Nihal Yormaz

Georges Perec, 7 Mart 1936’da Paris’in işçi sınıfı mahallesi olarak bilinen Belleville bölgesinde doğdu. Polonyalı birer Yahudi olan ve Fransa’ya 1920’lerde göç eden Icek Judko ve Cyrla Peretz çiftinin tek oğluydu. Perec henüz 4 yaşındayken İkinci Dünya Savaşı sırasında Fransız ordusunda asker olan babası, savaşta aldığı bir yaraya zamanında müdahale edilememesi yüzünden öldü. Annesinin ölümü ise biraz daha şaibeliydi.

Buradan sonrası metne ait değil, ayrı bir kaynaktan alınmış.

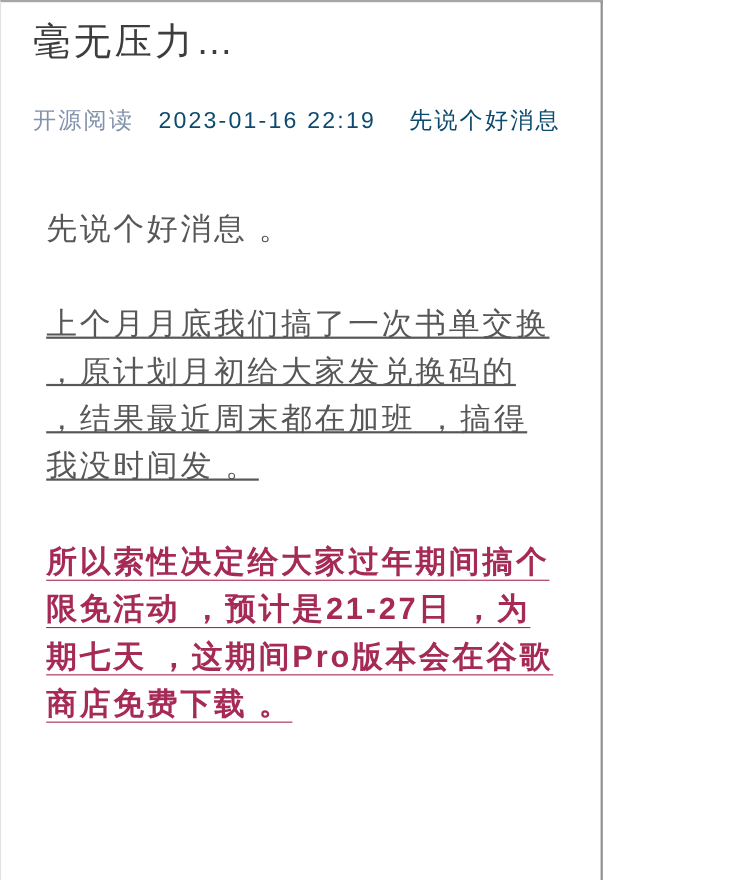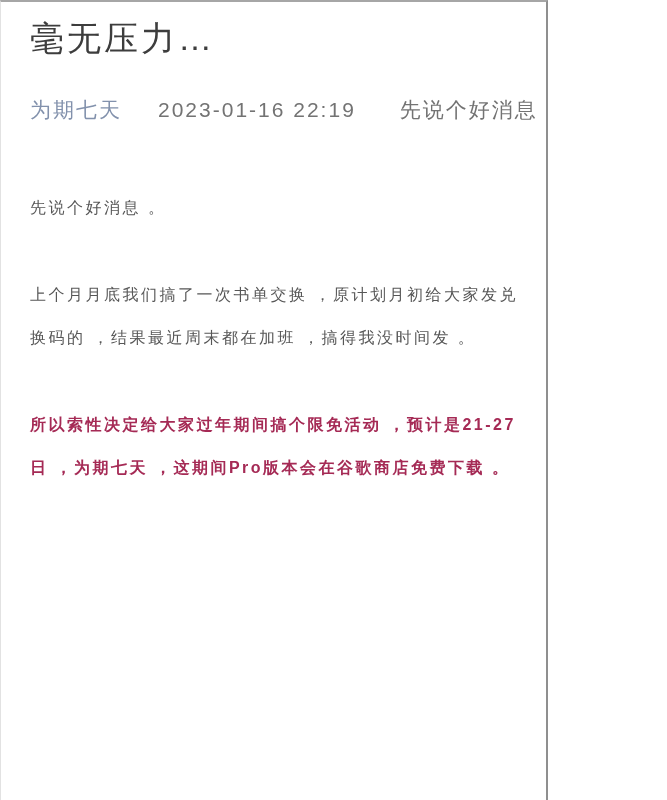--- a/index.html
+++ b/index.html
@@ -34,60 +34,60 @@
     line-height: 28px;
     letter-spacing: 2px;
     white-space: nowrap;
   }
   .meta .account {
     color: #8291ac;
     margin-right: 22px;
     cursor: pointer;
   }
   .meta .gray {
-    color: #737373;
-    margin-left: 14px;
+    color: #0c4a6e;
   }
   .meta .date {
     margin-right: 30px;
   }
   .content {
     margin-top: 62px;
   }
   .content p {
-    margin: 0;
-    font-size: 16px;
+    margin: 12px;
+    font-size: 28px;
     line-height: 43px;
     letter-spacing: 2.5px;
     color: #575757;
     font-weight: 400;
   }
   .content p + p {
     margin-top: 44px;
+    text-decoration: underline;
   }
   .content p.highlight {
     color: #a52a55;
     font-weight: 700;
     text-decoration-thickness: 1px;
     text-underline-offset: 7px;
   }
   .content .bold {
     color: #333333;
     font-weight: 700;
   }
 </style>
 </head>
 <body>
 
 <div class="frame">
 
   <h1 class="article-title">毫无压力…</h1>
 
   <div class="meta">
-    <span class="account">为期七天</span><span class="gray date">2023-01-16 22:19</span><span class="gray loc">先说个好消息</span>
+    <span class="account">开源阅读</span><span class="gray date">2023-01-16 22:19</span><span class="gray loc">先说个好消息</span>
   </div>
 
   <div class="content">
 
     <p>先说个好消息 。</p>
 
     <p>上个月月底我们搞了一次书单交换 ，原计划月初给大家发兑换码的 ，结果最近周末都在加班 ，搞得我没时间发 。</p>
 
     <p class="highlight">所以索性决定给大家过年期间搞个限免活动 ，预计是21-27日 ，为期七天 ，这期间Pro版本会在谷歌商店免费下载 。</p>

Anne Cyrla Peretz, Nazi soykırımı sırasında ortadan kaybolmuş ve onun önce Drancy’ye, sonra Auschwitz’e gönderilerek orada öldürüldüğüne inanılmıştı. Fakat işin aslı hiçbir zaman net olarak öğrenilemedi. Ancak ailenin kalan üyelerinin de diğer Nazi kamplarında öldürülmüş olduğunun bilinmesi bu teoriyi doğru çıkarıyordu. Hem annesini hem babasını kaybeden Perec, halası ve eniştesi tarafından önce himaye altına alınmış sonrasında ise onlar tarafından resmî olarak evlat edinilmişti.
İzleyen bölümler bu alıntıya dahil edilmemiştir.